ENTREVISTA COM PIERPAOLO BOTTINI



Pierpaolo Cruz Bottini
É professor da Faculdade de Direito da Universidade de São Paulo (USP); Mestre e Doutor em Direito Penal pela USP. É Membro do Conselho Nacional de Política Criminal e Penitenciária e Coordenador regional do Instituto Brasileiro de Ciências Criminais (IBCCRIM). Foi Secretário de Reforma do Judiciário do Ministério da Justiça nos anos de 2005 a 2007.




1. A corrupção não é um infortúnio exclusivo do Brasil. Existe em qualquer parte do mundo. No caso do Brasil, o que causa perplexidade é a impunidade. Por que ela é tão grande em nosso país ?

A impunidade decorre de diversos fatores. Em primeiro lugar, da falta de mecanismos de transparência de gestão e de controle. Apesar de notáveis avanços, especialmente no âmbito federal (como a divulgação pela internet de todos os gastos do Governo), ainda há muito espaço para o desenvolvimento de políticas de acompanhamento das atividades dos poderes públicos. Em segundo lugar, uma vez apontado um ato de corrupção, os mecanismos de processo e julgamento deste ato são muito lentos e complexos. A morosidade do processo penal no país é grande e garante a prescrição de muitos casos. Nesse sentido, acredito que uma reforma no Código de Processo Penal, que está em andamento no Congresso Nacional, seria muito bem vinda.

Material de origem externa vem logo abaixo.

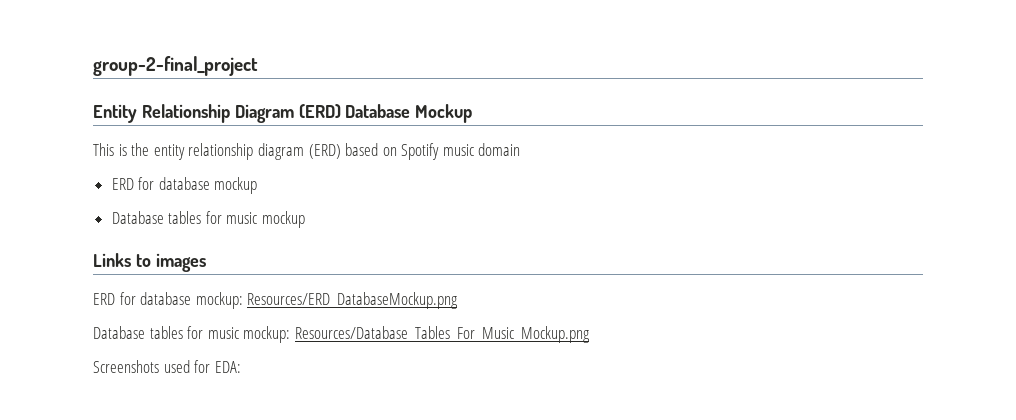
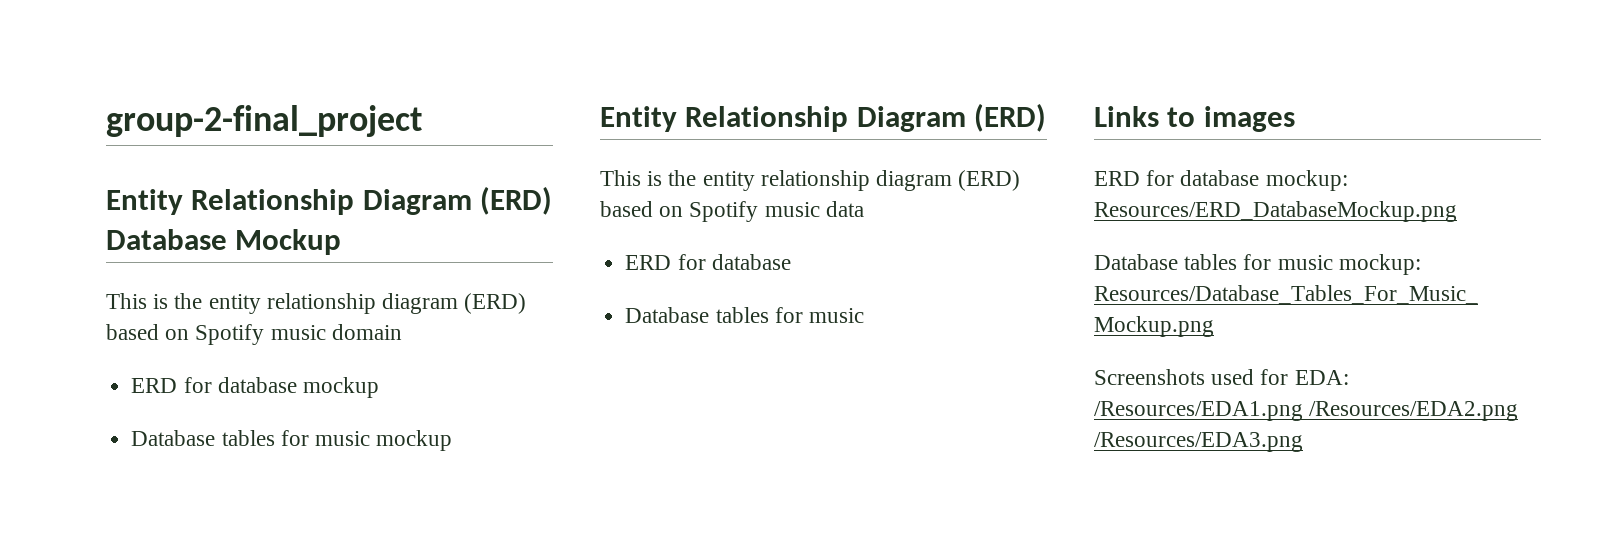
(306, 219) none -> [600,103,1047,132] [600,170,1021,191] [600,201,864,222] [625,254,791,270] [625,307,864,323] // Entity Relationship Diagram (ERD) // This is the entity relationship diagram (ERD) based on Spotify music data // ERD for database // Database tables for music
(241, 367) none -> [1094,401,1519,421] [1094,432,1303,452] /Resources/EDA1.png /Resources/EDA2.png /Resources/EDA3.png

2. Sabemos que justiça tardia não é justiça. Por que – diferentemente de outras áreas – a justiça não se moderniza ?

Dos poderes da República, talvez o Judiciário seja aquele com maior índice de modernização. Encontramos inúmeras experiências bem sucedidas de informatização no Judiciário. O problema é que estas experiências não são ainda suficientes para fazer frente ao numero de demandas na Justiça, cada dia maior. O Conselho Nacional de Justiça vem desenvolvendo um trabalho para coordenar os programas de informatização em todo o país, para racionalizar as atividades.
No entanto, outras soluções também devem ser apontadas para maior celeridade nos julgamentos. Além da informatização, é importante que sejam desenvolvidos meios alternativos de solução de conflitos (mediação, conciliação), para que os litígios sejam resolvidos sem necessidade de intervenção de um juiz. Existem experiências relevantes e interessantes nesse sentido em todo o pais, indicando que uma política de promoção destes instrumentos pode contribuir para a celeridade da solução de demandas.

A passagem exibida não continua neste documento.